The Supermicro SuperBlade fits everything into an 8U chassis that can host up to 20 individual servers. This means a single chassis can be divided into separate training and model processing jobs. The components are key: servers can take advantage of the 200G HDR InfiniBand network switch without losing any performance. Think of this as delivering a cloud-in-a-box, providing both easier management of the cluster along with higher performance and lower latencies.
The Supermicro SuperBlade is also designed as a disaggregated server, meaning that components can be upgraded with newer and more efficient CPUs or memory as technology progresses. This feature significantly reduces E-waste.
The SuperBlade line supports a wide selection of various configurations, including both CPU-only and mixed CPU/GPU models, such as the SBA-4119SG, which comes with up to two AMD EPYC™ 7000-series 64-core CPUs. These components are delivered on blades that can easily slide right in. Plus, they slide out as easily when you need to replace the blades or the enclosure. The SuperBlade servers support a wide network selection as well, ranging from 10G to 200G Ethernet connections.
The SuperBlade employs the Horovod distributed model-training, message-passing interface to let multiple ML sessions run in parallel, maximizing performance. In a sample test of two SuperBlade nodes, the solution was able to process 3,622 GoogleNet images/second, and eight nodes were able to scale up to 13,475 GoogleNet images/second.

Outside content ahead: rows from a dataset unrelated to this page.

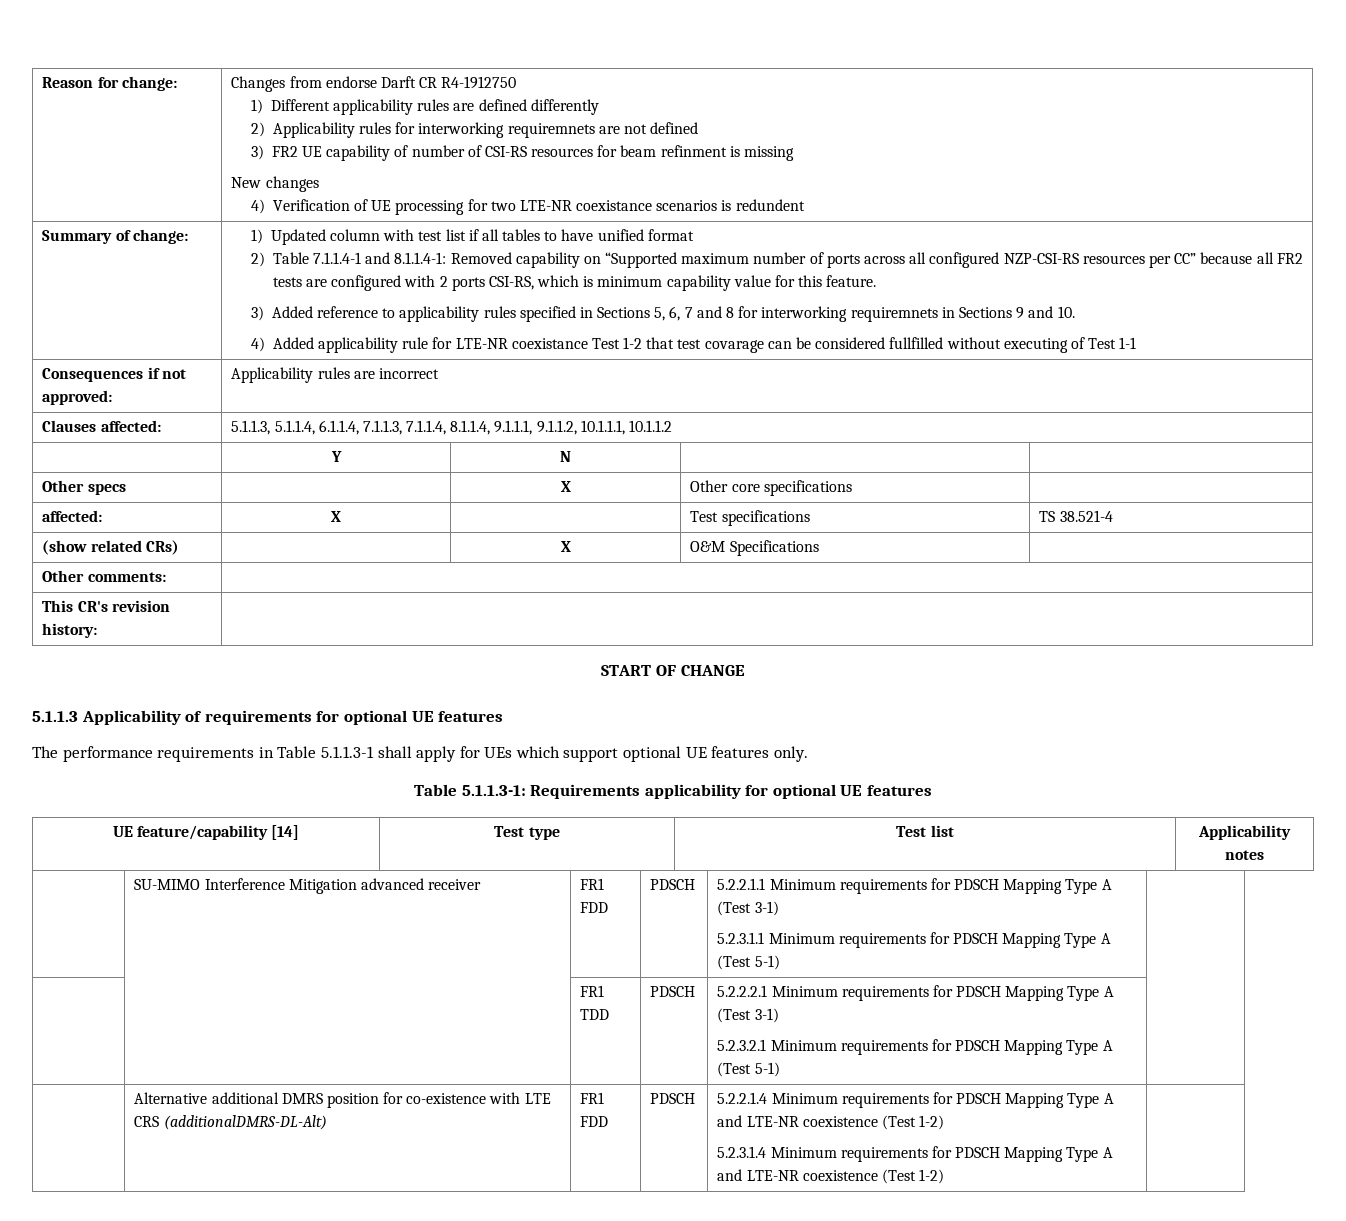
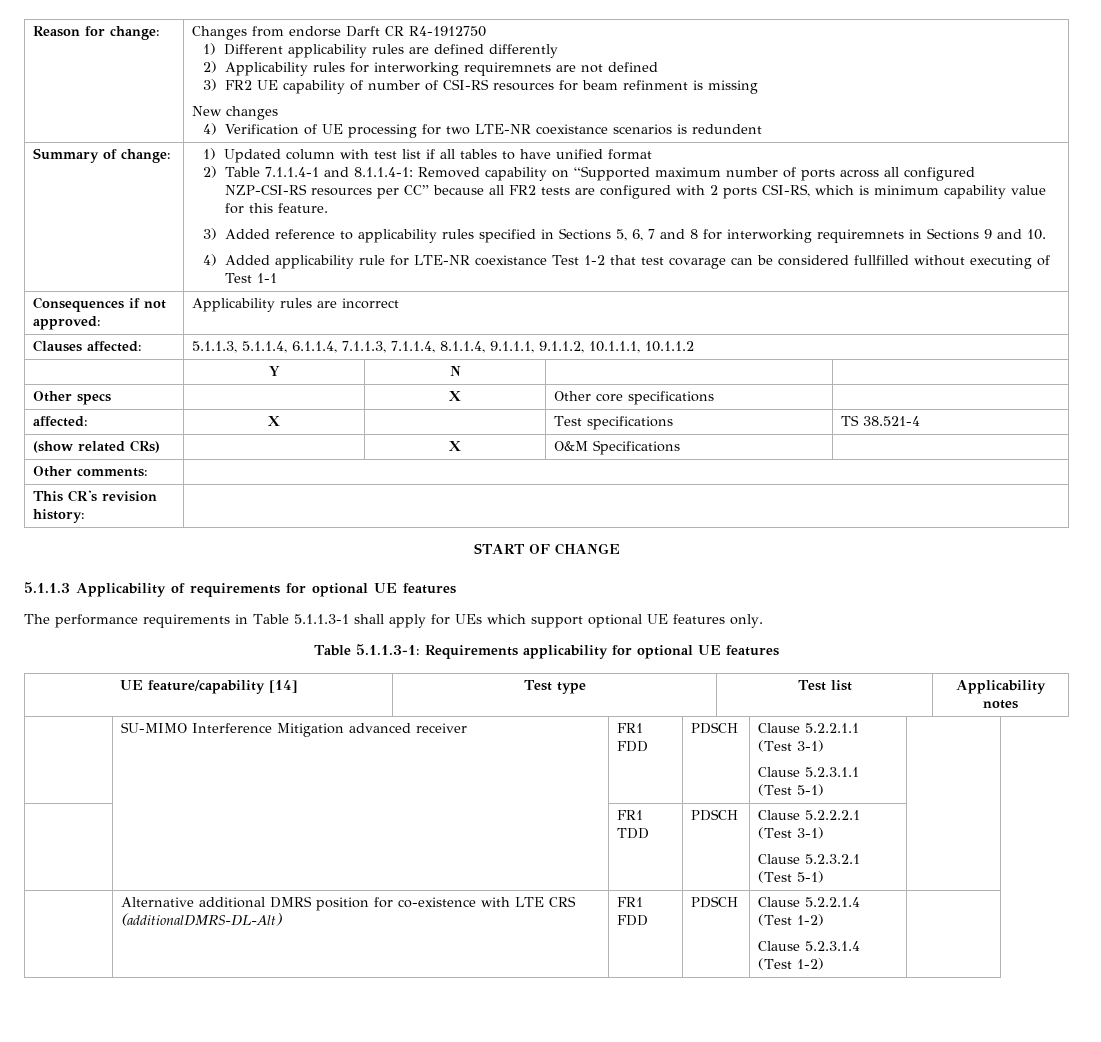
- | SU-MIMO Interference Mitigation advanced receiver | FR1 FDD | PDSCH | 5.2.2.1.1 Minimum requirements for PDSCH Mapping Type A (Test 3-1)
- 5.2.3.1.1 Minimum requirements for PDSCH Mapping Type A (Test 5-1) |
+ | SU-MIMO Interference Mitigation advanced receiver | FR1 FDD | PDSCH | Clause 5.2.2.1.1 (Test 3-1)
+ Clause 5.2.3.1.1 (Test 5-1) |
- | | FR1 TDD | PDSCH | 5.2.2.2.1 Minimum requirements for PDSCH Mapping Type A (Test 3-1)
- 5.2.3.2.1 Minimum requirements for PDSCH Mapping Type A (Test 5-1) |
+ | | FR1 TDD | PDSCH | Clause 5.2.2.2.1 (Test 3-1)
+ Clause 5.2.3.2.1 (Test 5-1) |
- | Alternative additional DMRS position for co-existence with LTE CRS (additionalDMRS-DL-Alt) | FR1 FDD | PDSCH | 5.2.2.1.4 Minimum requirements for PDSCH Mapping Type A and LTE-NR coexistence (Test 1-2)
- 5.2.3.1.4 Minimum requirements for PDSCH Mapping Type A and LTE-NR coexistence (Test 1-2) |
+ | Alternative additional DMRS position for co-existence with LTE CRS (additionalDMRS-DL-Alt) | FR1 FDD | PDSCH | Clause 5.2.2.1.4 (Test 1-2)
+ Clause 5.2.3.1.4 (Test 1-2) |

As you can see, Supermicro’s SuperBlade improves performance-intensive computing and boosts AI and ML use cases, enabling larger models and data workloads. The combined solution enables higher operational efficiency to automatically streamline processes, monitor for potential breakdowns, apply fixes, more efficiently facilitate the flow of accurate and actionable data and scale up training across multiple nodes.